Egypt to seek IMF talks as it reveals grim economy data


By Asma Alsharif

CAIRO Feb 21 (Reuters) - Egypt plans to invite an IMF mission to Cairo within a week, the government said on Thursday, signalling an imminent resumption of negotiations over a $4.8 billion loan as it struggles with an acute foreign currency shortage.

Planning Minister Ashraf al-Araby said foreign investment in Egypt had all but dried up and announced grim economic data, exposing the depth of the country's financial crisis before elections expected in the spring.

Analysts had expected the government of President Mohamed Mursi to try to delay a deal with the International Monetary Fund until after the elections, as the loan's terms will demand highly unpopular austerity measures. Parliamentary polls are expected to begin in April or May.

However, Araby said he expected rapid movement. "God willing, we expect to invite the IMF delegation within days," he told a news conference. Asked to be more specific, he said: "Within days, no more than a week."

Cairo reached an initial agreement with the IMF on the loan in November but postponed final ratification in December because of political unrest. This followed Mursi's move to push through a controversial new constitution completed by his backers in the Muslim Brotherhood and other Islamist parties.

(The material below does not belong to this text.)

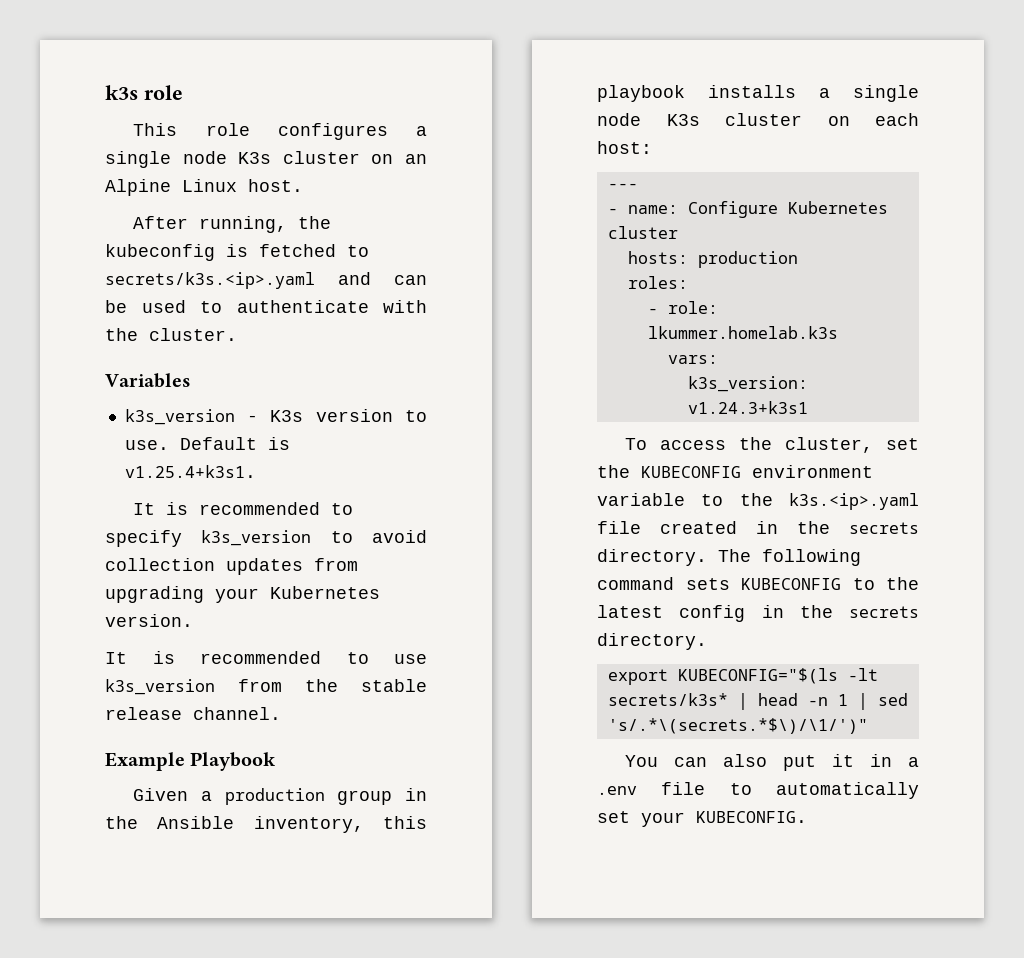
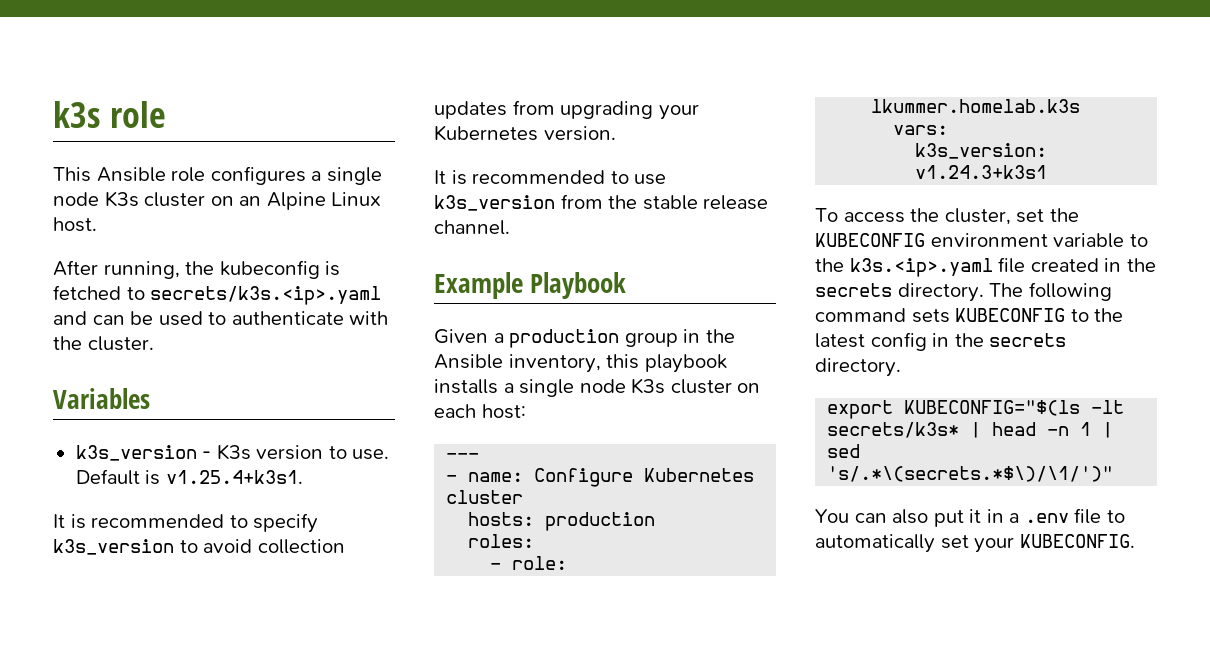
(178, 129) none -> [96,167,166,182] Ansible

Araby announced that foreign investment in Egypt was almost non-existent in the six months to the end of December, reflecting the political and economic uncertainty besetting the Arab world's most populous nation.

He added that Egypt needed strong investment to reach seven percent annual economic growth - the rate economists believe is needed to lower unemployment and soak up the waves of young Egyptians entering the labour market.

However, he said growth had been just 2.2 percent year-on-year in the three months to the end of December.

Egypt's pound has tumbled 8 percent against the dollar this year as its international reserves fell to $13.6 billion, less than the $15 billion needed to cover just three months' worth of imports.